One of the nation’s premier photojournalists, Flip Schulke spent decades chronicling the triumphs and tragedies of American life. He was born in 1930 and began taking photographs as a high school student in New Ulm, Minnesota – where he acquired his distinctive nickname “Flip” from an early interest in gymnastics. After graduating from Macalester College in St. Paul, he settled in Florida, where he had spent part of his childhood.
After teaching for a short time at the University of Miami, Flip launched his career as a freelance photographer, working for Life magazine and many other major U.S. and European publications. He covered Cuban revolution of Fidel Castro, space launches, hurricanes, and leading entertainers and athletes of the time.
As early as 1956, Flip began to cover the emerging civil rights movement in the South. His long friendship with Dr. Martin Luther King Jr., forged during an all-night conversation in 1958, led Flip to photograph the movement from a deeply intimate point of view. At great risk, he captured many of the signature moments in the nation’s struggle for civil rights in the 1960s. His courageous role as a photographer has been recounted in The Race Beat, a Pulitzer Prize-winning history of journalists covering the civil rights movement, and in several documentary films.

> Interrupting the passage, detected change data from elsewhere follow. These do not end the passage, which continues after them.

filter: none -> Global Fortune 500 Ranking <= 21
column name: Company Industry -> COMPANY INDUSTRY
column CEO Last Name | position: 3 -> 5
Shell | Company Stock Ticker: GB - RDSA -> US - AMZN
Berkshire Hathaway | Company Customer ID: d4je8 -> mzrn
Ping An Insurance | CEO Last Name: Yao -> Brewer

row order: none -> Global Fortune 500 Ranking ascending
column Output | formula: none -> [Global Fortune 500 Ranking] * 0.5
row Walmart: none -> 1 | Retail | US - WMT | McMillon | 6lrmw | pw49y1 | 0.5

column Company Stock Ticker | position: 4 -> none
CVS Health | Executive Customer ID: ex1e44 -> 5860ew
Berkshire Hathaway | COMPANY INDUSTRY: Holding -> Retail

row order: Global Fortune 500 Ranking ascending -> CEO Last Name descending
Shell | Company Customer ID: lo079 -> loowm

Flip’s personal collection of 11,000 photographs of Dr. King and his family, now housed at the University of Texas, is the largest in the world. He shot more than half-a-million images during his lifetime and won almost every award in photography. Several of his photographs have been cited as among the most striking and memorable of the 20th century.

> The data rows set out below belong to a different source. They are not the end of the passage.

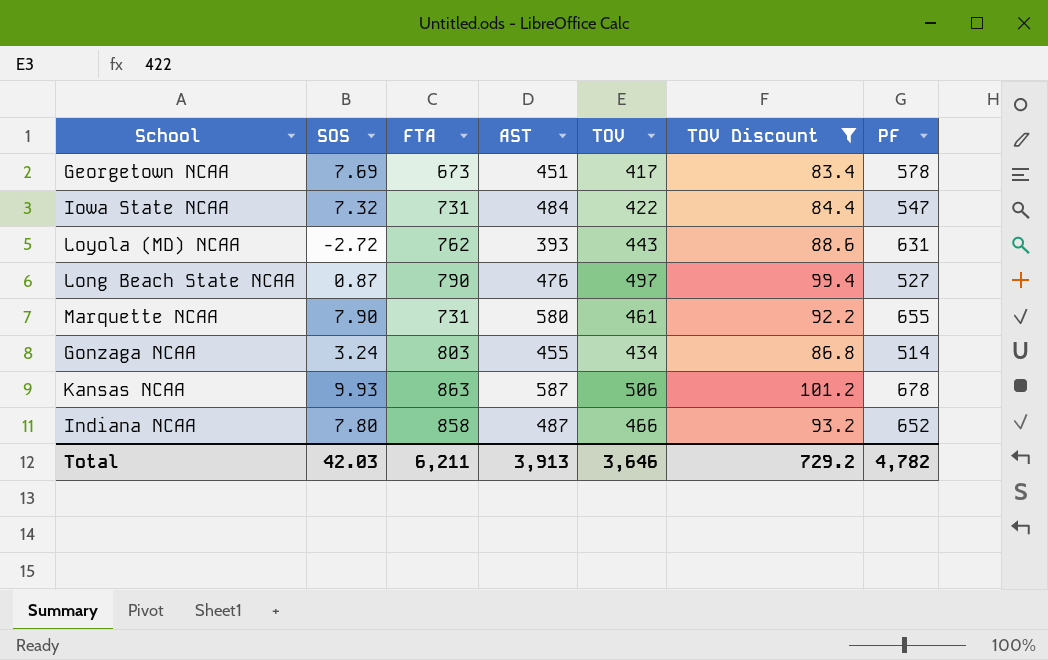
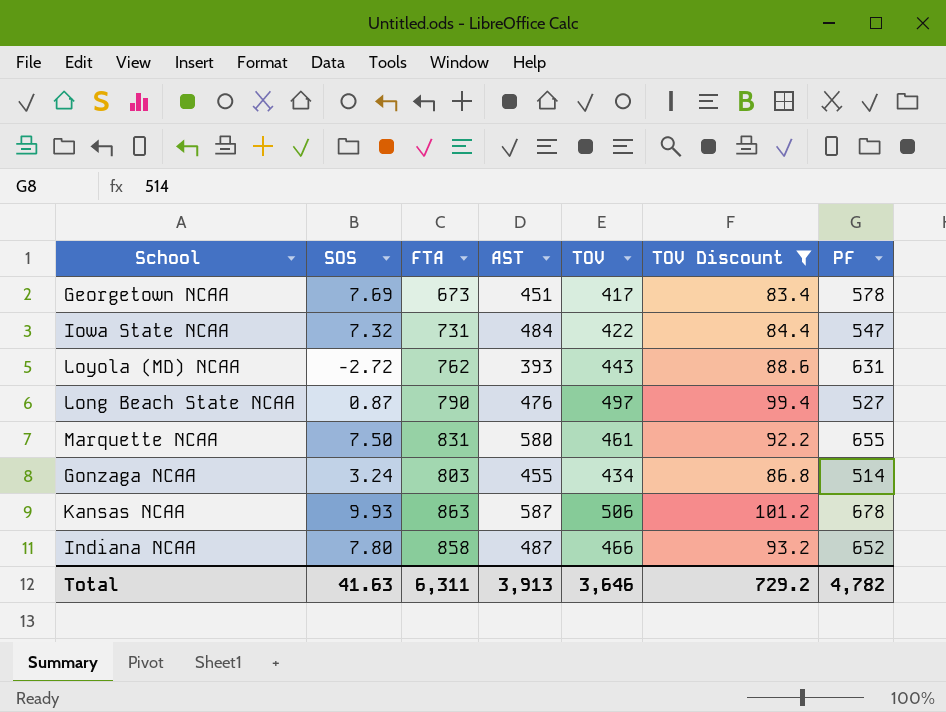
Marquette NCAA | SOS: 7.90 -> 7.50
Marquette NCAA | FTA: 731 -> 831
Total | SOS: 42.03 -> 41.63
Total | FTA: 6,211 -> 6,311

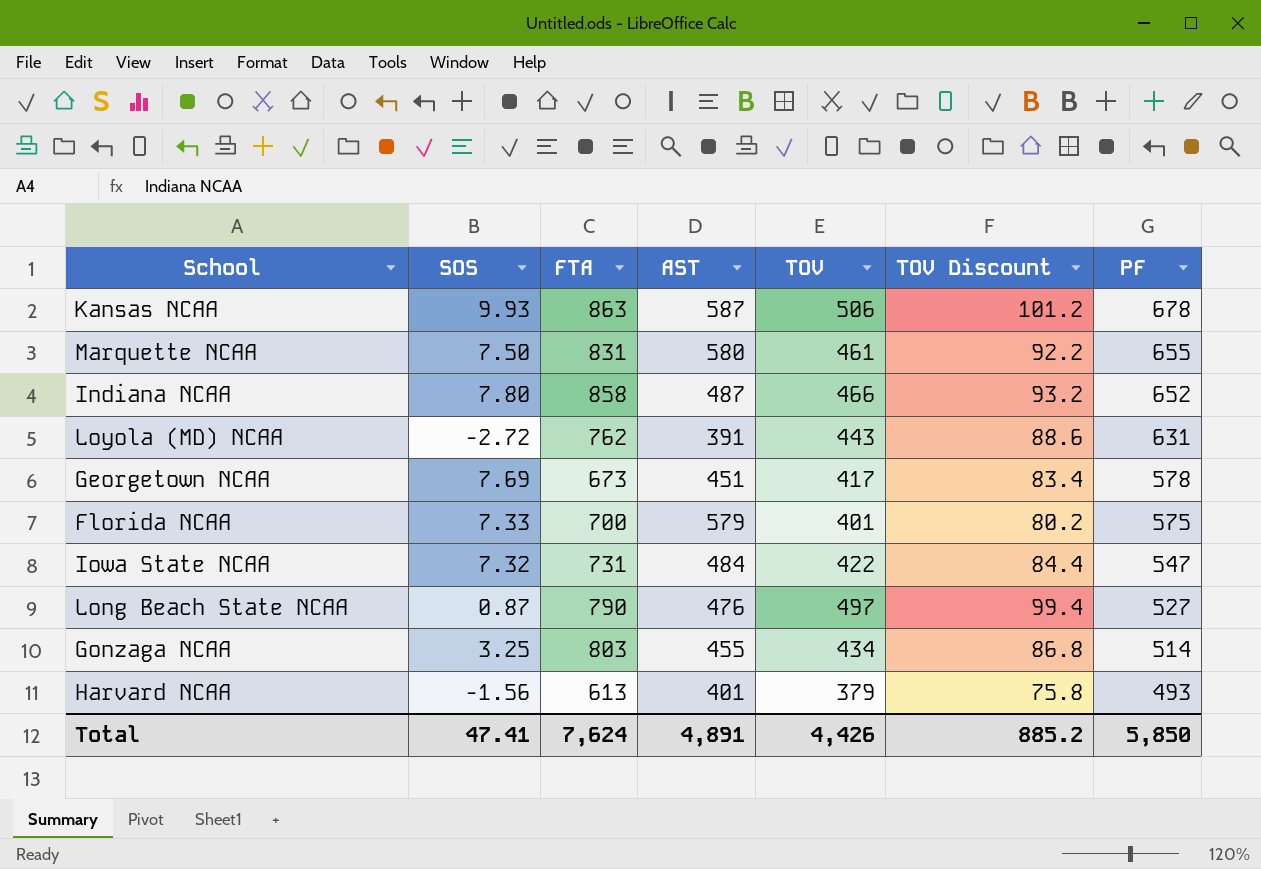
filter: TOV Discount >= 83.4 -> none
row order: none -> PF descending
Loyola (MD) NCAA | AST: 393 -> 391
Gonzaga NCAA | SOS: 3.24 -> 3.25
Total | SOS: 41.63 -> 47.41
Total | FTA: 6,311 -> 7,624
Total | AST: 3,913 -> 4,891
Total | TOV: 3,646 -> 4,426
Total | TOV Discount: 729.2 -> 885.2
Total | PF: 4,782 -> 5,850

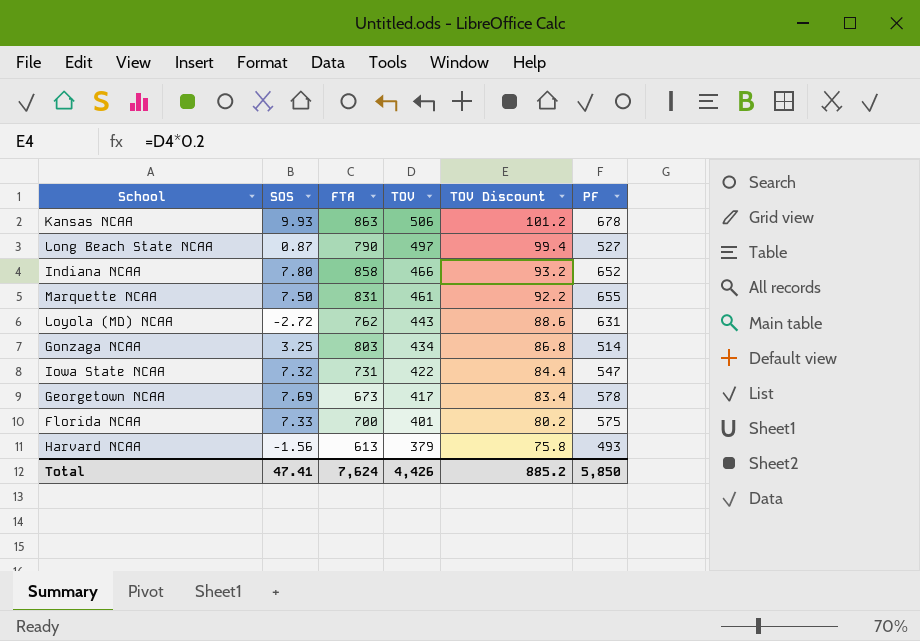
row order: PF descending -> TOV descending
column AST | position: 4 -> none

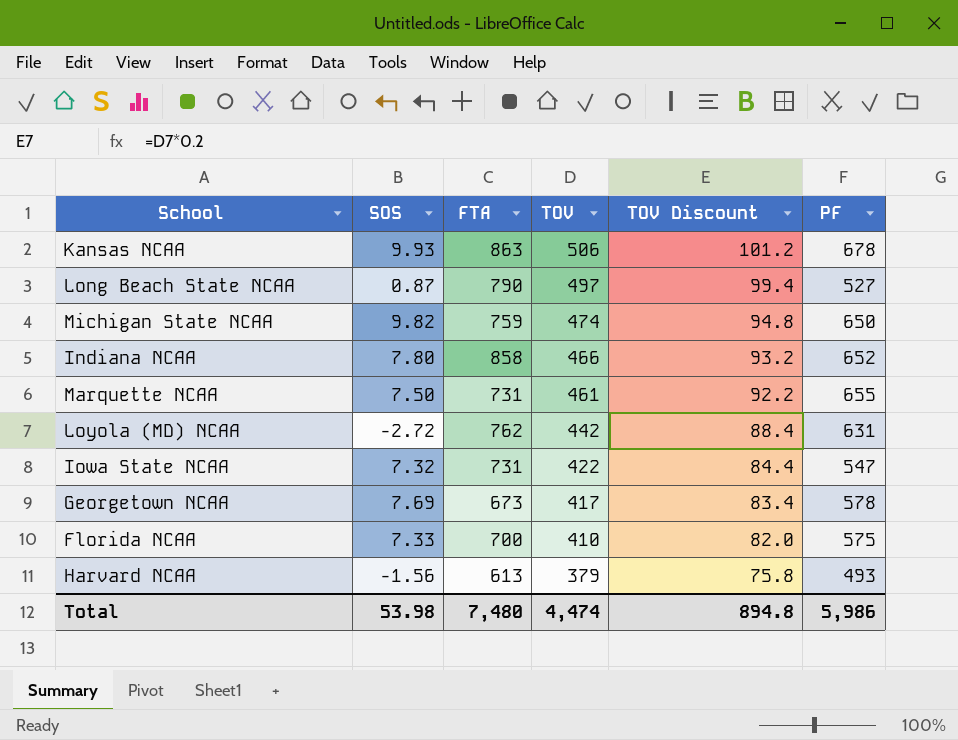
row Gonzaga NCAA: 3.25 | 803 | 434 | 86.8 | 514 -> none
row Michigan State NCAA: none -> 9.82 | 759 | 474 | 94.8 | 650
Marquette NCAA | FTA: 831 -> 731
Loyola (MD) NCAA | TOV: 443 -> 442
Loyola (MD) NCAA | TOV Discount: 88.6 -> 88.4
Florida NCAA | TOV: 401 -> 410
Florida NCAA | TOV Discount: 80.2 -> 82.0
Total | SOS: 47.41 -> 53.98
Total | FTA: 7,624 -> 7,480
Total | TOV: 4,426 -> 4,474
Total | TOV Discount: 885.2 -> 894.8
Total | PF: 5,850 -> 5,986

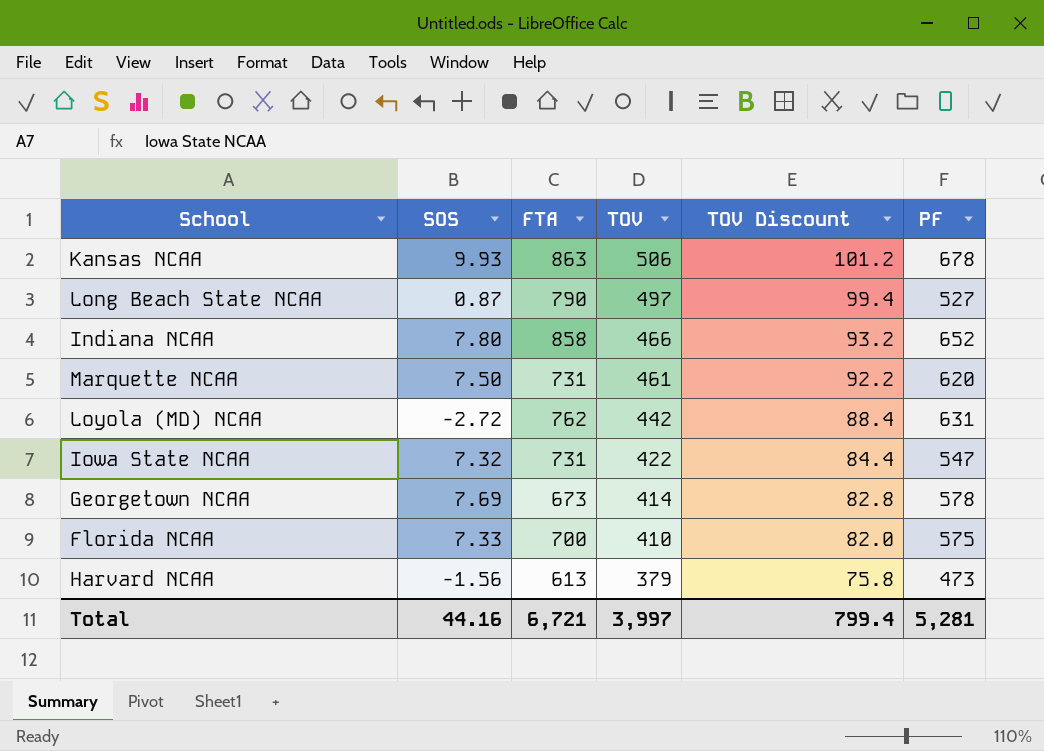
row Michigan State NCAA: 9.82 | 759 | 474 | 94.8 | 650 -> none
Marquette NCAA | PF: 655 -> 620
Georgetown NCAA | TOV: 417 -> 414
Georgetown NCAA | TOV Discount: 83.4 -> 82.8
Harvard NCAA | PF: 493 -> 473
Total | SOS: 53.98 -> 44.16
Total | FTA: 7,480 -> 6,721
Total | TOV: 4,474 -> 3,997
Total | TOV Discount: 894.8 -> 799.4
Total | PF: 5,986 -> 5,281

In addition to his powerful work chronicling civil rights, Flip created indelible images of President John F. Kennedy, boxer Muhammad Ali and astronauts in the early years of the space program. He was also a pioneer in underwater photography, traveling around the world with Jacques Cousteau and other explorers to capture the beauty of life under the sea.
He remained an active photojournalist until his death on May 15, 2008, at age 77.